Tomas Maier has a distaste for workout clothes—"horrific spandex outfits," he called them backstage, with an expressive shudder. In keeping with his men's show in June, today's Bottega Veneta collection was about dance. "Wouldn't it be better to work on a ballet barre and focus on posture, instead of your six-pack?" he asked. Well, it would if you could wear Maier's clothes while you're at it. It's the ultimate luxury to buy your sweats from BV.

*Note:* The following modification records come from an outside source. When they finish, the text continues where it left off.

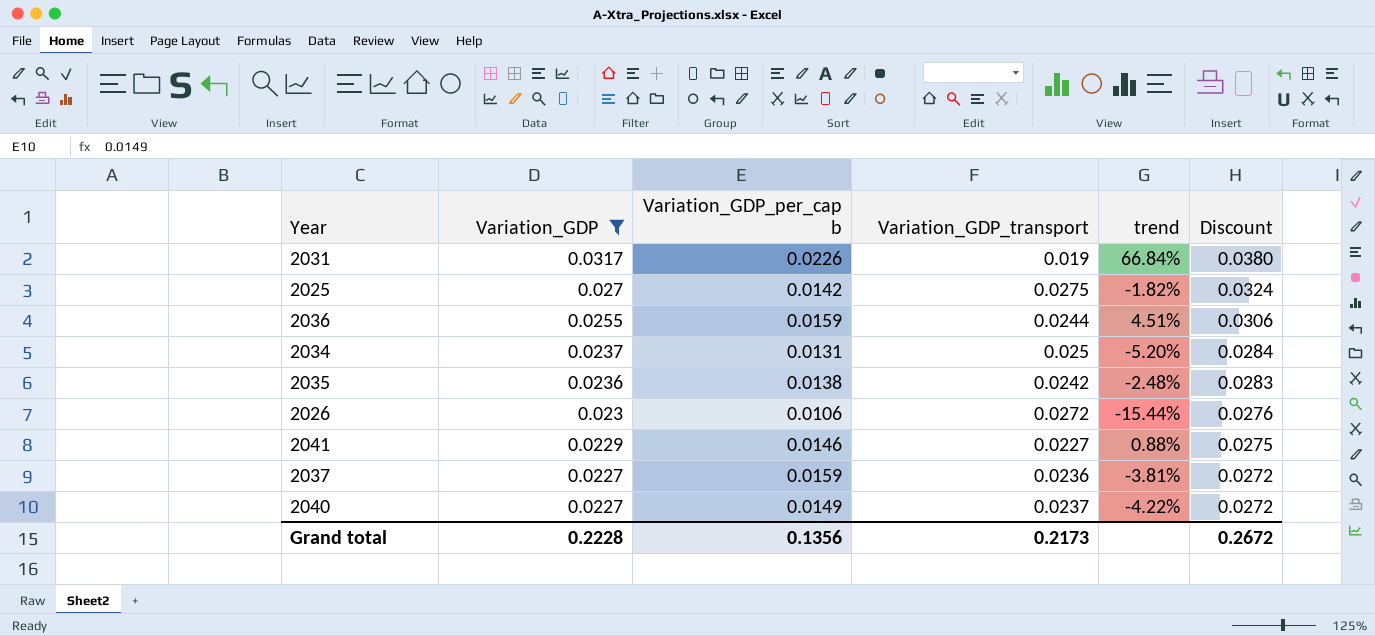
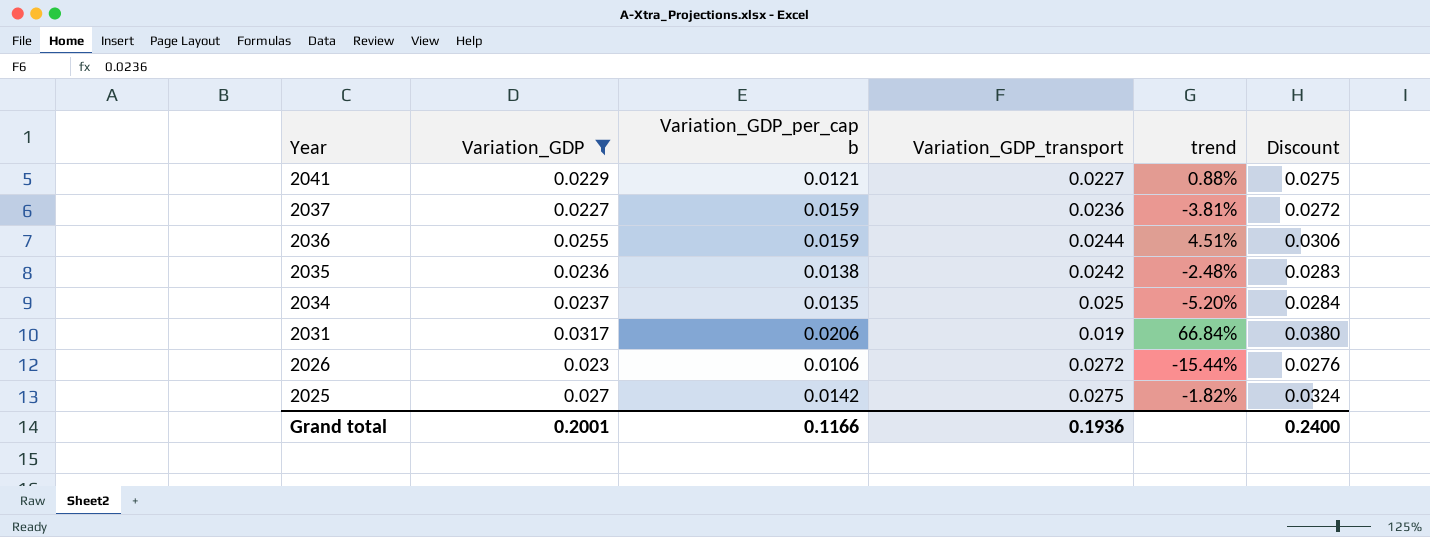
row order: Variation_GDP descending -> Year descending
row 2040: 0.0227 | 0.0149 | 0.0237 | -4.22% | 0.0272 -> none
2041 | Variation_GDP_per_cap b: 0.0146 -> 0.0121
2034 | Variation_GDP_per_cap b: 0.0131 -> 0.0135
2031 | Variation_GDP_per_cap b: 0.0226 -> 0.0206
Grand total | Variation_GDP: 0.2228 -> 0.2001
Grand total | Variation_GDP_per_cap b: 0.1356 -> 0.1166
Grand total | Variation_GDP_transport: 0.2173 -> 0.1936
Grand total | Discount: 0.2672 -> 0.2400

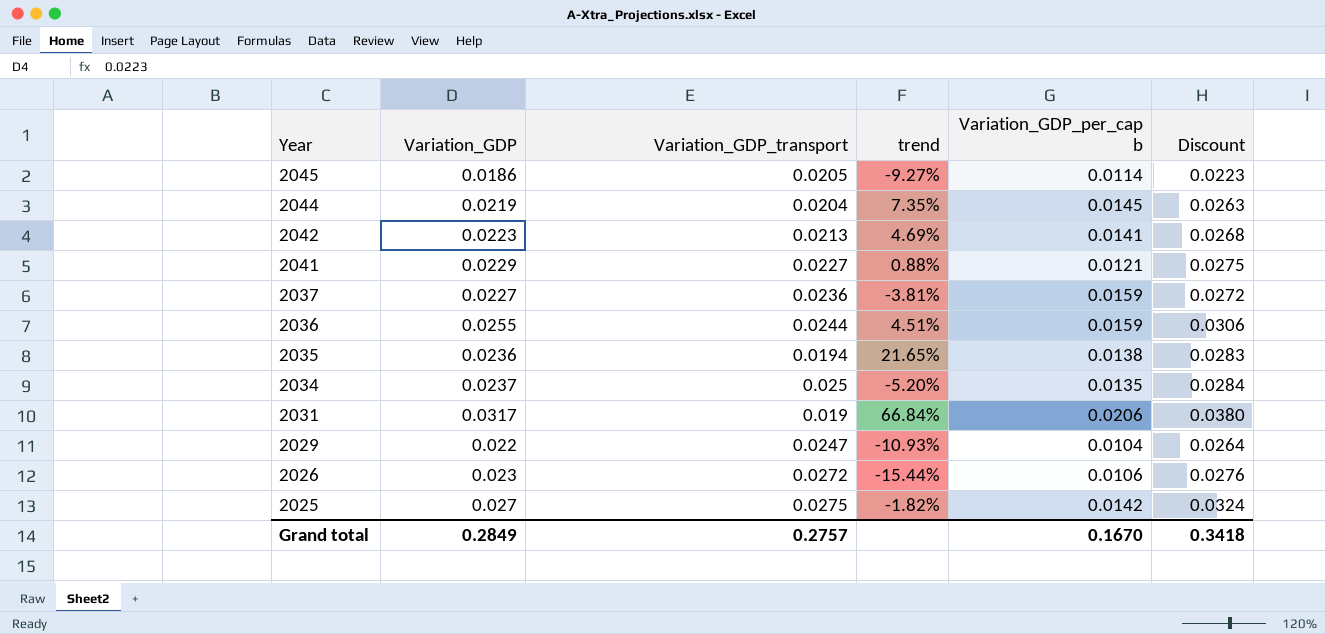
filter: Variation_GDP >= 0.0227 -> none
column Variation_GDP_per_cap b | position: 3 -> 5
2035 | Variation_GDP_transport: 0.0242 -> 0.0194
2035 | trend: -2.48% -> 21.65%
Grand total | Variation_GDP: 0.2001 -> 0.2849
Grand total | Variation_GDP_transport: 0.1936 -> 0.2757
Grand total | Variation_GDP_per_cap b: 0.1166 -> 0.1670
Grand total | Discount: 0.2400 -> 0.3418

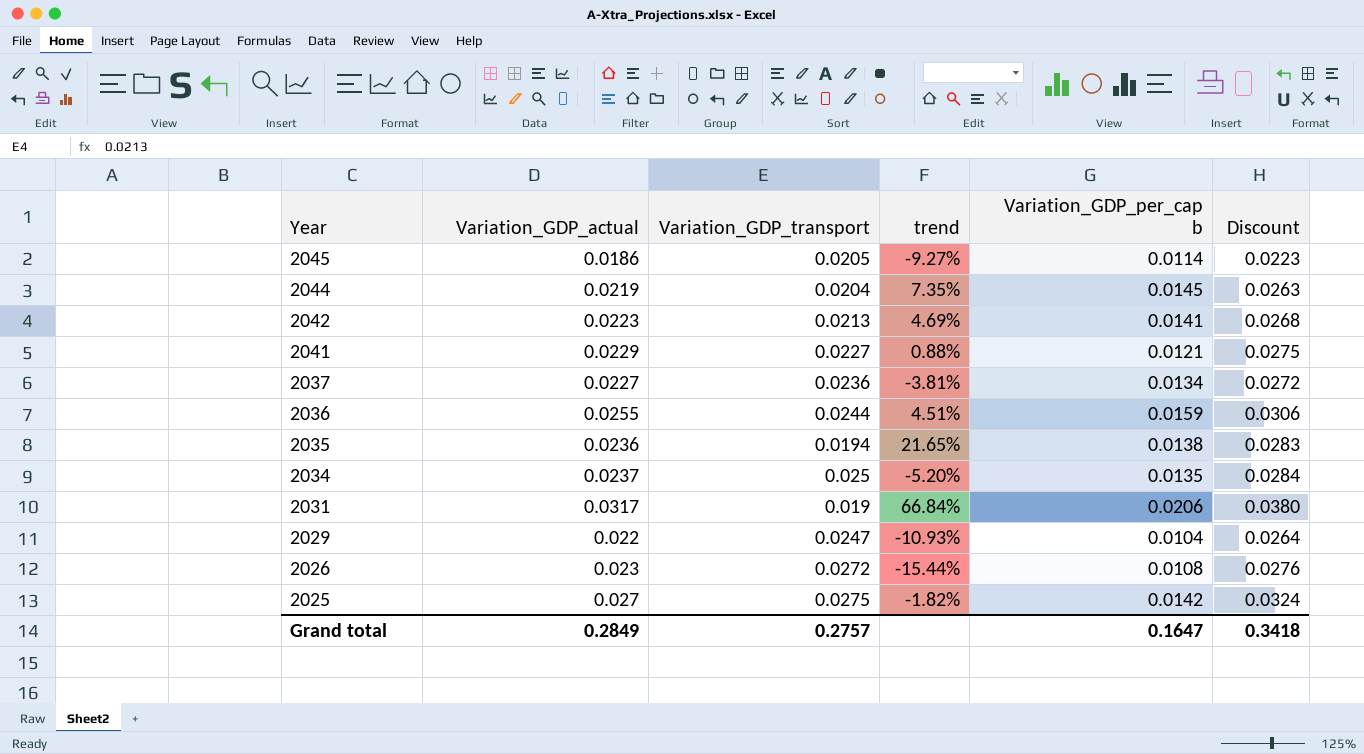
column name: Variation_GDP -> Variation_GDP_actual
2037 | Variation_GDP_per_cap b: 0.0159 -> 0.0134
2026 | Variation_GDP_per_cap b: 0.0106 -> 0.0108
Grand total | Variation_GDP_per_cap b: 0.1670 -> 0.1647

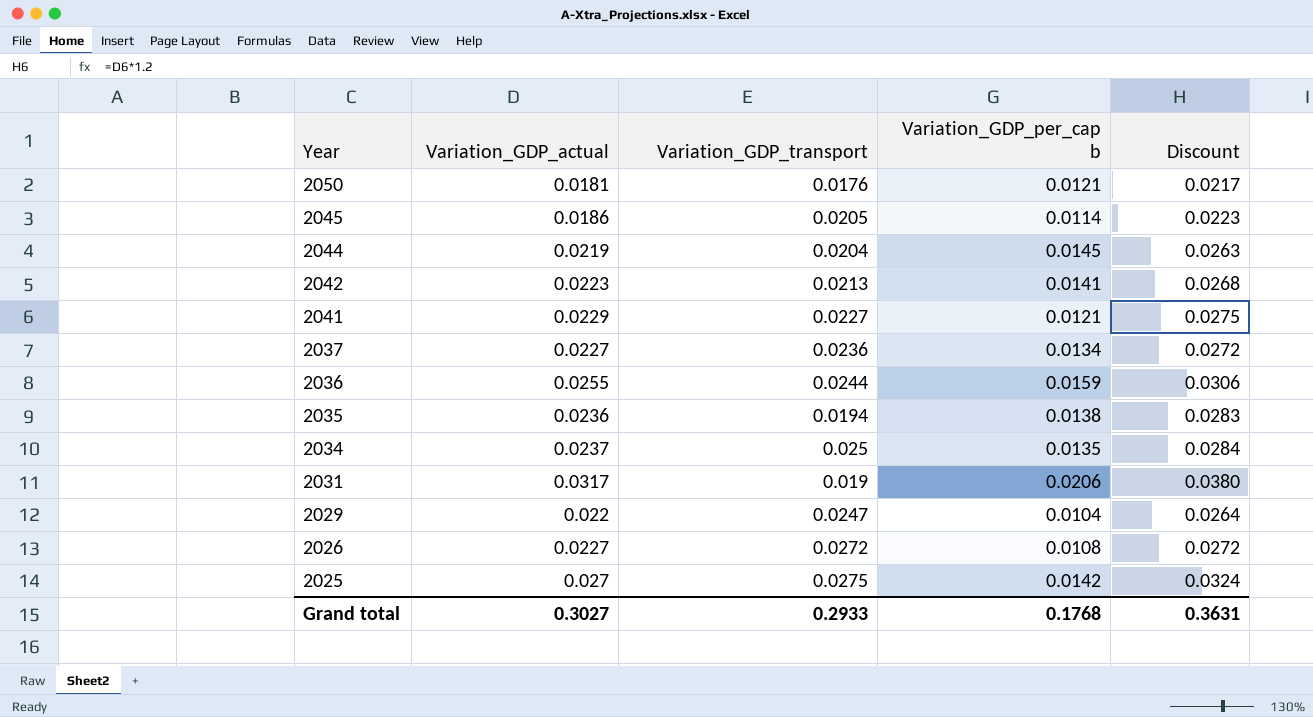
column trend | formula: ([Variation_GDP_actual] - [Variation_GDP_transport]) / [Variation_GDP_transport] -> none
row 2050: none -> 0.0181 | 0.0176 | 0.0121 | 0.0217
2026 | Variation_GDP_actual: 0.023 -> 0.0227
2026 | Discount: 0.0276 -> 0.0272
Grand total | Variation_GDP_actual: 0.2849 -> 0.3027
Grand total | Variation_GDP_transport: 0.2757 -> 0.2933
Grand total | Variation_GDP_per_cap b: 0.1647 -> 0.1768
Grand total | Discount: 0.3418 -> 0.3631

The show began with glorified activewear—tanks, Henleys, leggings, a chunky sweater to throw over all of them—in pale neutrals and supple, touchable fabrics. You were tempted to reach out and brush your hand against the ice-gray washed suede of a trench. Nobody romances walking-around clothes like Maier did here. But even as the show progressed, he imbued it all with a ballerina's grace: Skirts were long and full above macramé and leather skimmers, and light-as-air gingham cardigans twisted around the torso of matching checked dresses, belting gently at the waist. With her pixie cut and swan neck, a model in a net tank and delicate skirt embroidered with channels of sequins conjured Audrey Hepburn at her sylphiest. If the deluxe workoutwear at the beginning was utterly of the moment, a corrective response to what Maier sees on the street, the dressier pieces had mid-century undertones, a better version of the 1950s. While there was nothing so obvious as an honest-to-goodness tutu, you could see how stage costumes might've inspired the swatches of sequins planted here and there on the front of an otherwise almost humble cotton poplin dress, or the transparent net overlay on a V-neck sheath.
After sweatshirt cotton, denim is the next best comfort fabric, and Maier did a fair bit of experimenting with it here. On other Milan runways, it's been faded and distressed; at BV it was raw, dark, and pressed stiff, with unfinished edges, the implication being that Maier expects you to do the wearing-in yourself. A highly likely prospect.